Was ambitionierte Fahrer daraus für Training und Rennen mitnehmen
Für Amateure ist die Tour nicht als Vergleichswert im engen Sinn gedacht. Wenn jemand im Training 30 bis 35 km/h fährt, kann das je nach Gelände und Wind schon eine sehr gute Leistung sein. Der größte Fehler ist, die Profizahlen auf die eigene Trainingsrealität zu übertragen, als wäre die Strecke identisch. Sie ist es nie. Im Peloton, also im Hauptfeld, spart der Windschatten enorme Kraft. Dazu kommen Teamarbeit, geschlossene Straßen, Materialvorteile und die Fähigkeit, über Stunden exakt im Leistungsfenster zu bleiben.

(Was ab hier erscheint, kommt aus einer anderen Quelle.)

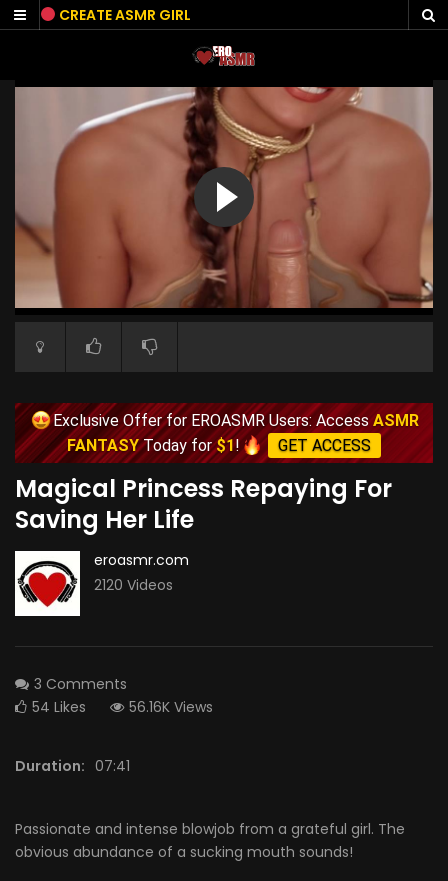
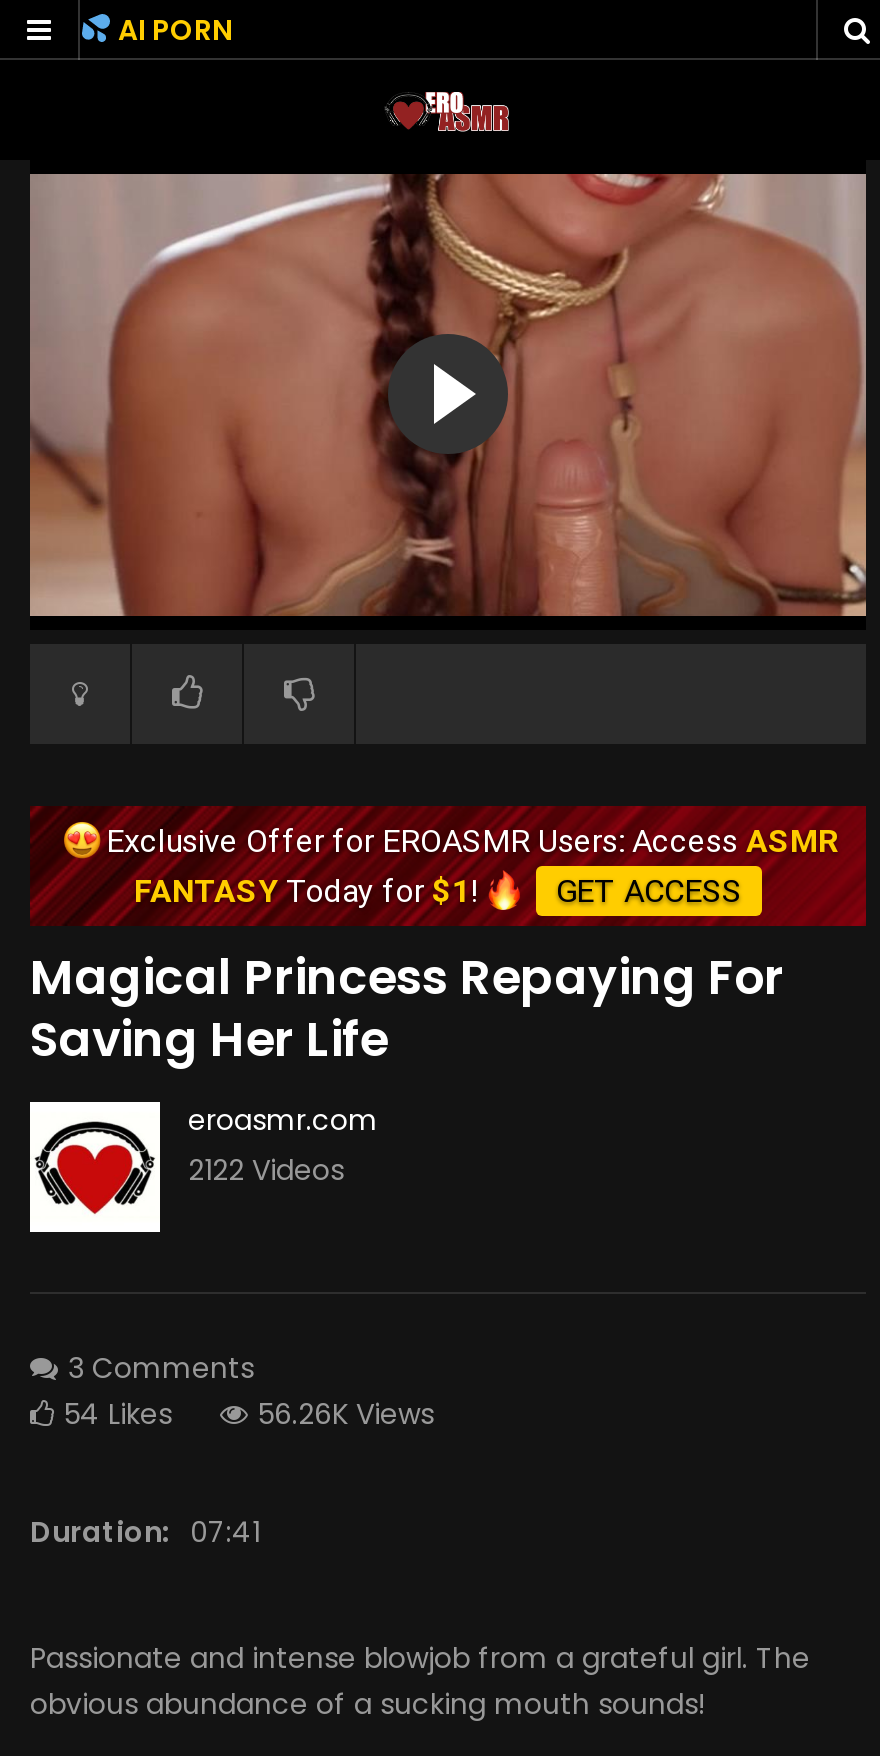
- CREATE ASMR GIRL
+ AI PORN

- 2120 Videos
+ 2122 Videos

- 56.16K Views
+ 56.26K Views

Wenn ich einen Wert aus der Tour auf die eigene Praxis herunterbrechen müsste, würde ich eher auf diese Kennzahlen achten:
- Leistung pro Kilogramm - vor allem am Berg aussagekräftiger als die reine Geschwindigkeit.
- Konstante Belastung - nicht die höchste Spitze, sondern das saubere Halten eines Tempos über längere Abschnitte.

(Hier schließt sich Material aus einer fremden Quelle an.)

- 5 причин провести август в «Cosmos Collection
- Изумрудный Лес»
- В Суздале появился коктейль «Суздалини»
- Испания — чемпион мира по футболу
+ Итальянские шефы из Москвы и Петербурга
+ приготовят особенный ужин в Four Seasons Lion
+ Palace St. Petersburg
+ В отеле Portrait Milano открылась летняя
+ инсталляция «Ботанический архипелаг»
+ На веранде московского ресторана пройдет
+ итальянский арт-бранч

- Pacing - also das kluge Einteilen der Kräfte, damit am Ende nicht zu viel Leistung verschenkt wird.
- Ernährung im Rennen - wer lange hart fahren will, muss Kohlenhydrate rechtzeitig zuführen, nicht erst, wenn die Beine leer sind.
- Aerodynamik - schon eine stabile, ruhige Position auf dem Rad bringt auf längeren Fahrten spürbar etwas.
Gerade im Ausdauersport zeigt sich: Tempo ist nur dann ein guter Maßstab, wenn die Bedingungen vergleichbar sind. Ohne Blick auf Höhenmeter, Wind und Streckenart führt die Zahl schnell in die Irre. Deswegen ist es sinnvoller, die Tour als Benchmark für Rennintensität zu lesen und nicht als direkte Zielmarke für das nächste Training. Damit ist auch klar, wie ich den Wert praktisch einordnen würde.
So ordne ich die Tour-Geschwindigkeit für das eigene Training ein
Die wichtigste Erkenntnis ist simpel: Die Durchschnittsgeschwindigkeit der Tour de France ist vor allem ein Ausdruck von Rennkontext, nicht von bloßer Fahrstärke. Wer das versteht, macht weniger falsche Vergleiche und trainiert gezielter. Für das eigene Radtraining heißt das konkret: Vergleiche nur Fahrten mit ähnlichem Profil, miss Fortschritt lieber über Leistung, Herzfrequenz und Belastungsverträglichkeit und bewerte schnelle Gruppenfahrten nicht wie eine Solofahrt gegen den Wind.
Ich würde die Tour daher als Referenz für modernes Rennradfahren lesen: schnell, taktisch, technisch und körperlich auf sehr hohem Niveau. Genau darin liegt ihr Reiz - und genau deshalb ist die Zahl so spannend, wenn man sie richtig einordnet. Wer aus ihr die richtige Lehre zieht, sieht nicht nur Geschwindigkeit, sondern auch das Zusammenspiel aus Training, Ernährung und Mentalität, das im Leistungssport am Ende den Unterschied macht.